Following the canceled deal with Berkshire Hathaway, activist investor Carl Icahn slams the new Questar Pipeline transaction.
The sale of Dominion's assets to Southwest Gas Holdings Inc. includes an assumption of $430 million in debt by the buyer. Yet Carl Icahn, who owns a stake in Nevadas utility giant, scathingly criticized the offering to no avail. In his opinion, the price that Southwest is willing to pay is unreasonable.
Previously, Berkshire Hathaway agreed to acquire Questar as part of a $10 billion deal to buy Dominion's natural gas and storage assets. The latter had earlier canceled its $8 billion pipeline project, which involved the transportation of natural gas from West Virginia to Virginia and North Carolina, ultimately leading to the brokered deal.
Yet the Federal Trade Commission delayed approval of Dominion's sale of Questar to Berkshire in July. It was a consequence of the Hart-Scott-Rodino Antitrust Improvements Act of 1976, which tanked the original arrangement.
As compared to the terms of the sale to Berkshire Hathaway, Dominion's deal with Southwest is better. In the previous agreement, Berkshire would have paid half a billion less, while now Southwest Gas agreed to offer $1.975 billion and also assured of assuming the hanging debt of $430 million.
Riding high off the disappointment of a proposed deal, Carl Icahn sent a letter to Southwest's board, calling the deal a mistake. The investor holds a 4.9% stake in the company.
He contends that the management of SWX has committed several egregious errors at the expense of shareholders in recent years. Moreover, the rumored purchase of Questar at the stated price will only make all past errors seem trivial.
In contrast, Dominion Energy sees the deal as yet another important step in the company's evolution, as this will allow it to concentrate even more on serving the energy needs of its utility customers and developing its clean-energy portfolio, including the development of North America's largest offshore wind farm.
In conjunction with the statement and despite Icahn's outbursts, Dominion said its existing financial guidance will remain unchanged. Questar Pipelines will continue to be recorded as discontinued operations.
As for FERC-regulated Questar's worth, it owns long-term contracts on transportation, and underground storage assets in six major producing regions in the Rocky Mountains, including the Uinta, Greater Green River, and Piceance basins, located in Utah, Wyoming, and Colorado respectively, as well as related services and processing entities. And in case regulatory approvals are obtained, the transaction should close before 2021 has run out.

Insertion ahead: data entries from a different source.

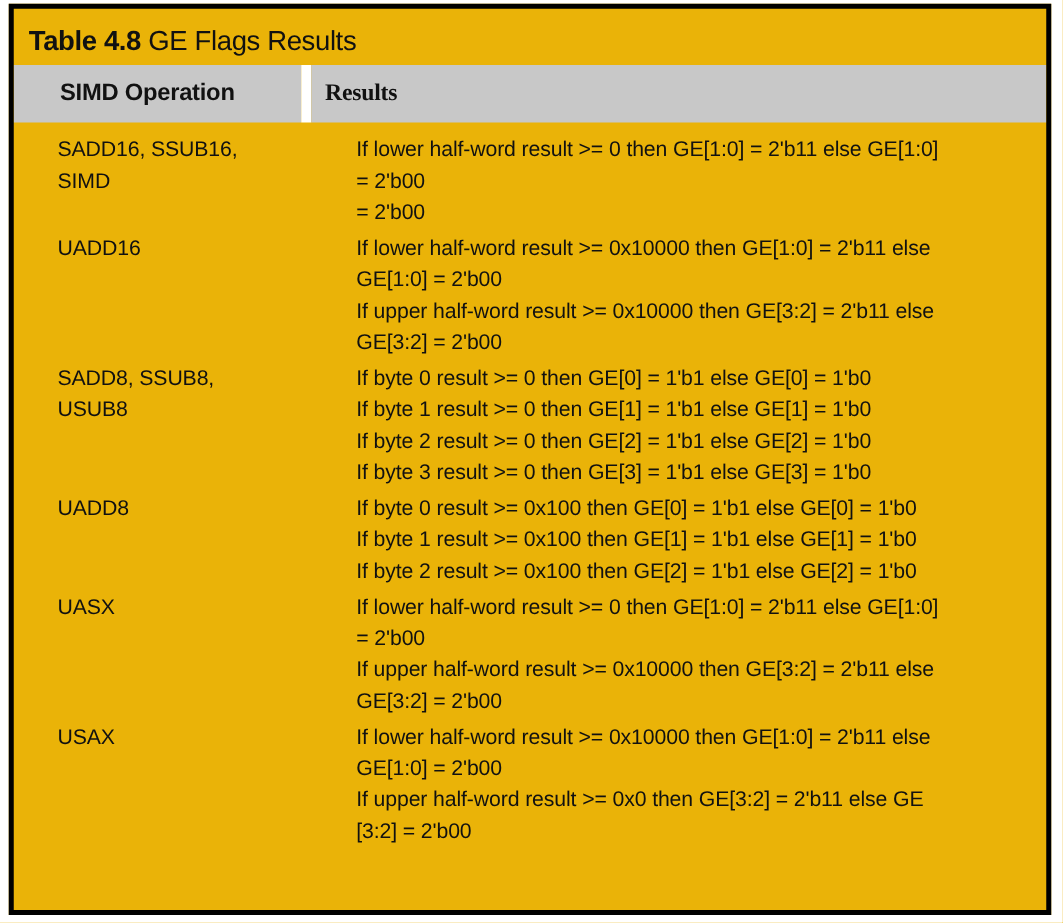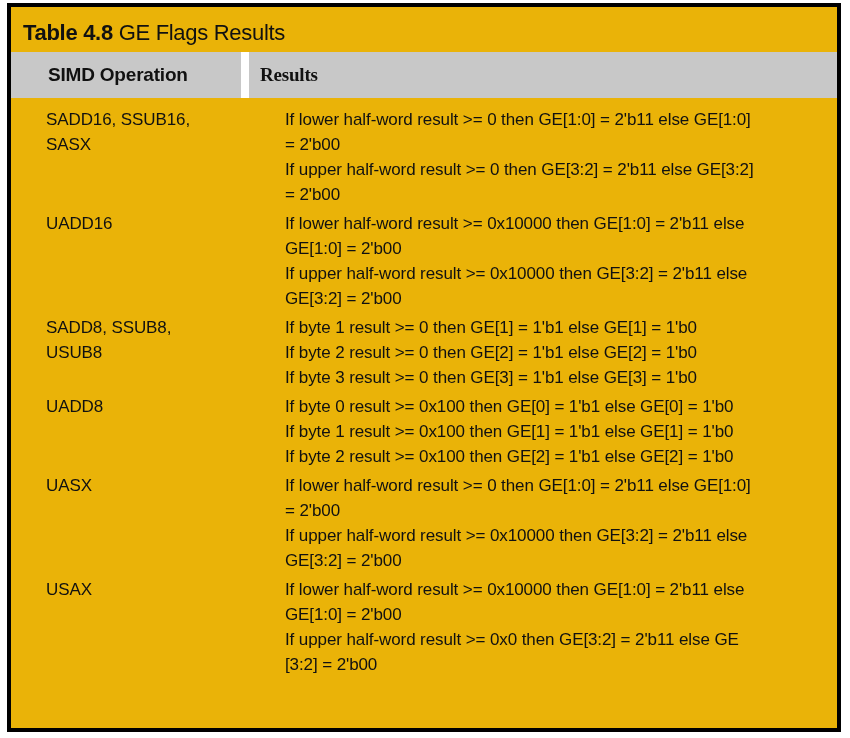"SASX" div.line { text: SASX -> SIMD }
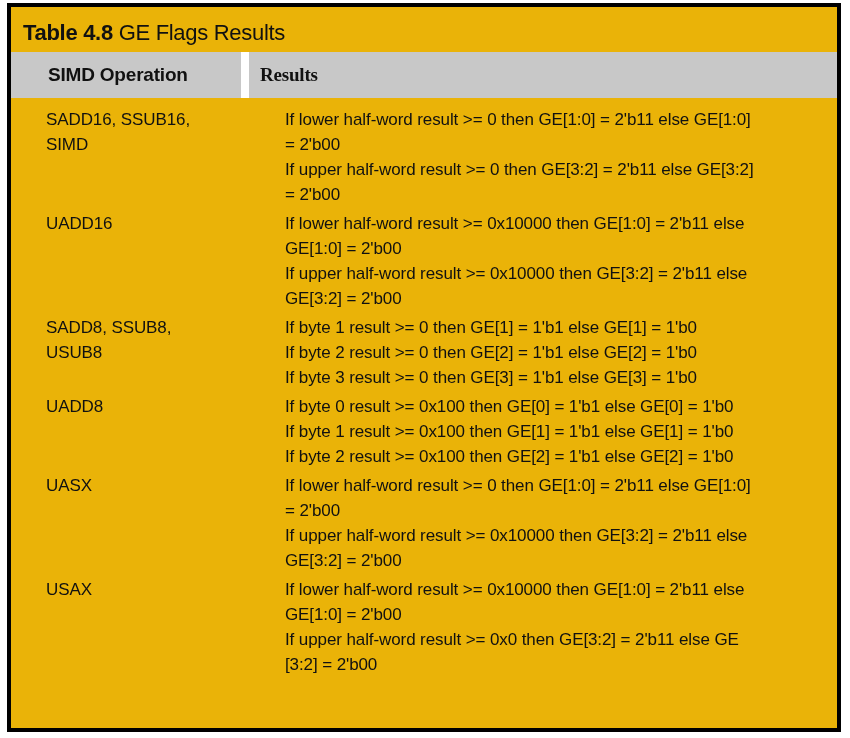"If upper half-word result >= 0" div.line { html: <div>If upper half-word result &gt;= 0 then GE[3:2] = 2'b11 else GE[3:2]</div> -> none }
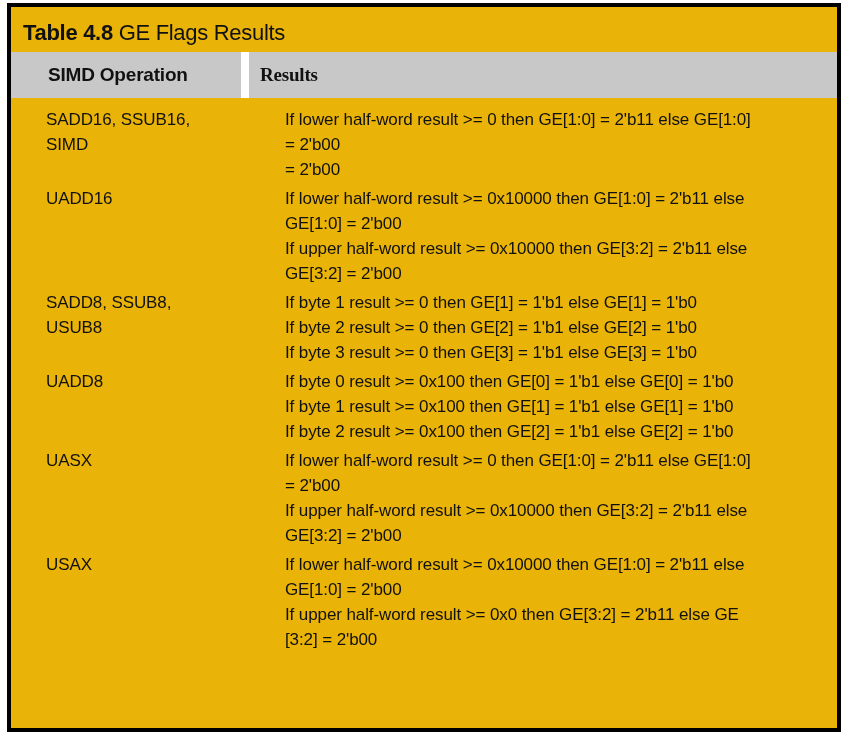"If byte 0 result >= 0" div.line { html: none -> <div>If byte 0 result &gt;= 0 then GE[0] = 1'b1 else GE[0] = 1'b0</div> }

It is expected that Dominion will use proceeds from the sale to reduce its parent debt to zero, including retiring the 364-day term loan that it took out in July. Dominion Energy previously used this money to repay Berkshire's approximately $1.3 billion transaction deposit. Also covered by the proceeds will be Dominion's regulated capital plan, which is one of the largest decarbonization programs in the country.
Through the whole process, Dominion Energy was advised financially by Barclays and legally by McGuireWoods LLP.